There was this place in Kirovakan, up on a hill near the town’s rim, where people gathered to collect mineral water from several elaborate drinking fountains built on a natural spring called Sour Water, or Tetoo Dzhoor in Armenian. Grandma and I took plastic jugs up that path several times a week during my summer visits. We usually went at night, when the air blossomed inside our lungs. People made their way to the spring from all over town, the tips of the men’s cigars and pipes like a stream of lights in motion. “Just a quick trip,” Grandma promised every time. But once at the fountains, old friends and neighbors accosted us and the conversations filled hours. You’d think Grandma was everyone’s relative, not just mine. “Rosik tota. Let me help you carry the water home?” Tota in Armenian means “auntie,” and younger generations will use it as a respectful address for elders. Men call each other akhper (brother), women khirik (sister). The Armenian language is designed for kinship. I sipped the mineral water straight from the fountain and let it flow down my throat like a cool fizzy firework, and I sat on one of the many benches and waited while Grandma made inquiries of Artem Petrosyan’s legal woes, and Ani Ovsepyan’s family troubles, and Florik Mahachetryan’s ability to have that ninth kid without complications even if she was past fifty and should start thinking about herself instead of her husband’s lustful nature. She never appeared bored or impatient, her face open, voice compassionate. Grandma and Mom bickered over countless things, but maybe it was because they resembled each other so much.

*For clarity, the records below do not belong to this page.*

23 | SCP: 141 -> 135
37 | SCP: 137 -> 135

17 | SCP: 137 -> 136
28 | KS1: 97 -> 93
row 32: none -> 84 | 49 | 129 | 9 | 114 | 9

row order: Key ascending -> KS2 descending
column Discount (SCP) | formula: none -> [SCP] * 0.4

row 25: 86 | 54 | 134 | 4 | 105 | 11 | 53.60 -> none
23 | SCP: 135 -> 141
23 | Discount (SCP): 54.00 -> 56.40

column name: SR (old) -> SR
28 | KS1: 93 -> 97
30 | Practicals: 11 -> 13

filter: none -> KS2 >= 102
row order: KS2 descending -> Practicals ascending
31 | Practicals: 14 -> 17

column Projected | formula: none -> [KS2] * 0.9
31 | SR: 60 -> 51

My father, on the other hand? Well, most of Mom’s friends avoided him. Something about his guarded manner.
Dad used to warn me regularly against trusting the gadjen. But despite his voice of vigilance ringing in my head now, I began to open up to my new friends and crave their company.

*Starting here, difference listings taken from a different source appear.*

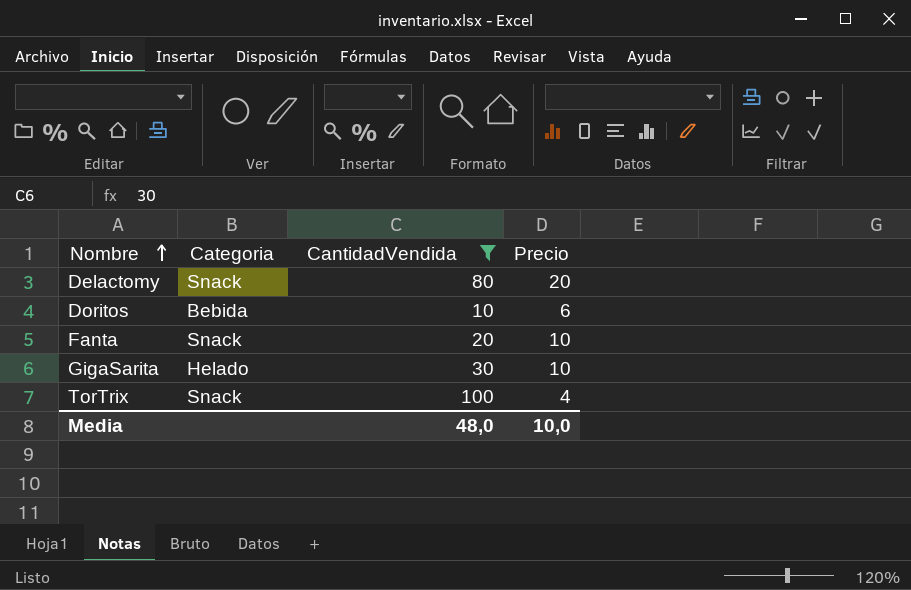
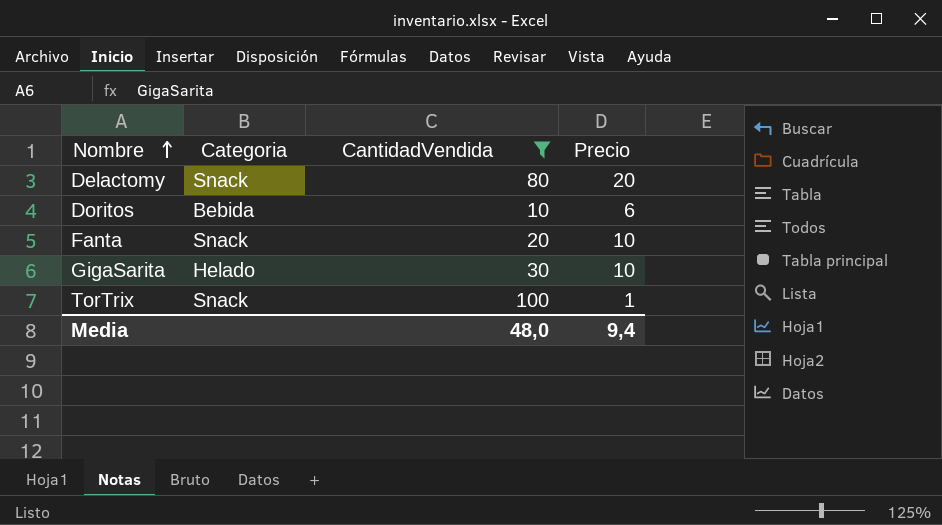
TorTrix | Precio: 4 -> 1
Media | Precio: 10,0 -> 9,4

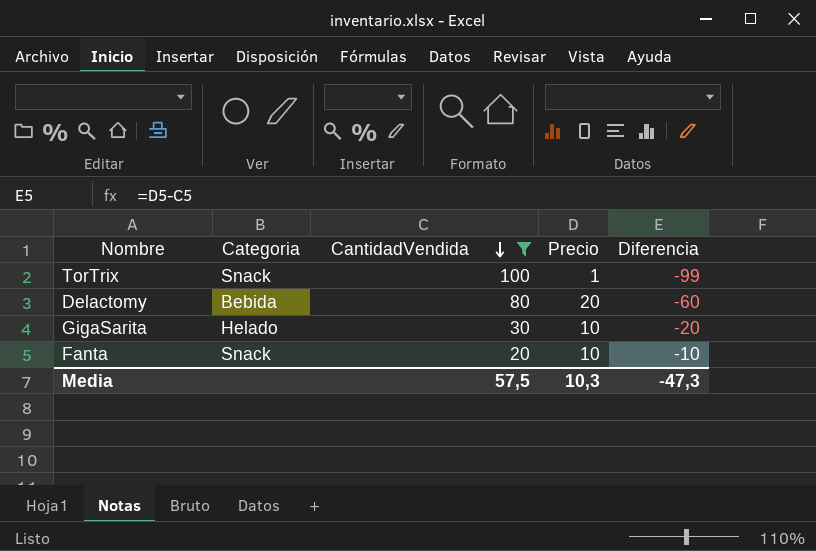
row order: Nombre ascending -> CantidadVendida descending
column Diferencia | formula: none -> [Precio] - [CantidadVendida]
row Doritos: Bebida | 10 | 6 -> none
Delactomy | Categoria: Snack -> Bebida
Media | CantidadVendida: 48,0 -> 57,5
Media | Precio: 9,4 -> 10,3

It turned out that the house Cruz lived in belonged to Annie’s mother, Delma. She worked a night shift at a local hospital and slept most of the day, unseen until the weekends, when she’d grill steaks the size of Frisbees and sing catchy tunes in Portuguese along with Annie and sometimes even Cruz. Brandon and Alison practically lived at Annie’s, and they had free run of the house.
I knew more about Annie’s mother than I did about Cruz’s parents, but every time I asked him about them, he changed the subject. How was that fair? He asked me to relax and let him in while he kept me out. It seemed that the details he’d shared about his dad and Benedita were as much as I’d hear of his past, as if he’d left himself unguarded for that one bus ride, then barred the doors before too much escaped. Annie had volunteered some information, but nothing specific, only that Cruz had often come to stay throughout his childhood and that I should refrain from asking him about his family. But Brandon let it slip that Cruz’s mother left home when he was a little kid and that he’d been obsessed with finding her ever since.
I had plenty of time to figure out a way of making Cruz talk.
Thanks to Dad’s preoccupation with his musical arrangements, and to Olga’s disappearing acts, I finally had the freedom to come and go as I pleased. At seventeen I felt adult enough to act as irresponsibly as they did, and old enough to recognize that Dad had been wrong about friendship.